**Work item**
Among the lines of data below, reproduce only those from the one with "[330,68,718,85] código fonte" through the one with "[474,560,508,566] .., ->", exactly as they stand, both ends included.

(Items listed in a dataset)
++++++

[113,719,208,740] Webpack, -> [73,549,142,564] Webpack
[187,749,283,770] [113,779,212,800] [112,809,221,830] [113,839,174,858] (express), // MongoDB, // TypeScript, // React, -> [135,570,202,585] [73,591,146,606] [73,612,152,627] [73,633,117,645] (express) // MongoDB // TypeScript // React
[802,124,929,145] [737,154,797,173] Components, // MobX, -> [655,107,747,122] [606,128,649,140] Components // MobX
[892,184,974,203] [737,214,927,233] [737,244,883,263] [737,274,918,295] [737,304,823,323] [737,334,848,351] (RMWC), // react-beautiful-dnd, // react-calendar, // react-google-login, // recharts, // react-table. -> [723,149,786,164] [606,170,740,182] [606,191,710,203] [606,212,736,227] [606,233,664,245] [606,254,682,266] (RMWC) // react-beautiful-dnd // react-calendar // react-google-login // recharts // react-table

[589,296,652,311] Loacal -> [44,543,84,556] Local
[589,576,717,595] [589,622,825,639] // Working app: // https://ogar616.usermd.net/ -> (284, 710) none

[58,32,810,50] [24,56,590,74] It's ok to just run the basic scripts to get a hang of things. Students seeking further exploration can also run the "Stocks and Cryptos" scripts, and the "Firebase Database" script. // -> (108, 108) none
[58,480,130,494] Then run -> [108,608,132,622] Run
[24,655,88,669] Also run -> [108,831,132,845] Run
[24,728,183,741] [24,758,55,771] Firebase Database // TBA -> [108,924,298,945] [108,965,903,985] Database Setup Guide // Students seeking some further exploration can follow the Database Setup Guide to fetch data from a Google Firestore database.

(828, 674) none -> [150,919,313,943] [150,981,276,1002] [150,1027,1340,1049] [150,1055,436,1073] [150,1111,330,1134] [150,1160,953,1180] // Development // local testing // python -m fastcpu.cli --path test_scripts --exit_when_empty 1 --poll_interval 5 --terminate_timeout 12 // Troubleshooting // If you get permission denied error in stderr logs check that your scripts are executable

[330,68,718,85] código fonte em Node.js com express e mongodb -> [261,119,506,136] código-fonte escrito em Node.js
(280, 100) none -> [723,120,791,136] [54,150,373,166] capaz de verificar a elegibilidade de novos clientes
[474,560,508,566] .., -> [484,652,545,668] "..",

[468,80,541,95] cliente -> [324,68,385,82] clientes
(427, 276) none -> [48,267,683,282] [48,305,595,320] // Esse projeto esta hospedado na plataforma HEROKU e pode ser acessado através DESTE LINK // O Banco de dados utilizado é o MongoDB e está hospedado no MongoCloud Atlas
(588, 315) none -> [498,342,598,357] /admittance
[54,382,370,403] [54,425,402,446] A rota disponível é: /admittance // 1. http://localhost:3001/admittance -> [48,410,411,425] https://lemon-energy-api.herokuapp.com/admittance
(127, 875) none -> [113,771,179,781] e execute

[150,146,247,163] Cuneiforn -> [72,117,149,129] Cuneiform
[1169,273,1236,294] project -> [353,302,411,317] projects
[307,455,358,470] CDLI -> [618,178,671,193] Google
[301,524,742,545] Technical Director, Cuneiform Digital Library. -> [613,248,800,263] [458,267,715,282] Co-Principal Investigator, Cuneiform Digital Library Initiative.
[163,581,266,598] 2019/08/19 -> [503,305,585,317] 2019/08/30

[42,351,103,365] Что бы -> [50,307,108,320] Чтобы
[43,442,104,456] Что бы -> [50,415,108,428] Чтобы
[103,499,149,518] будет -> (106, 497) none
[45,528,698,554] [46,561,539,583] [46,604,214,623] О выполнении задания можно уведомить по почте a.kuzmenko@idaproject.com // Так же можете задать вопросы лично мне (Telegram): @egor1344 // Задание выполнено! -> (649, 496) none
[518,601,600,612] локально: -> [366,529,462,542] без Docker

++++++

**Solution**
[330,68,718,85] código fonte em Node.js com express e mongodb -> [261,119,506,136] código-fonte escrito em Node.js
(280, 100) none -> [723,120,791,136] [54,150,373,166] capaz de verificar a elegibilidade de novos clientes
[474,560,508,566] .., -> [484,652,545,668] "..",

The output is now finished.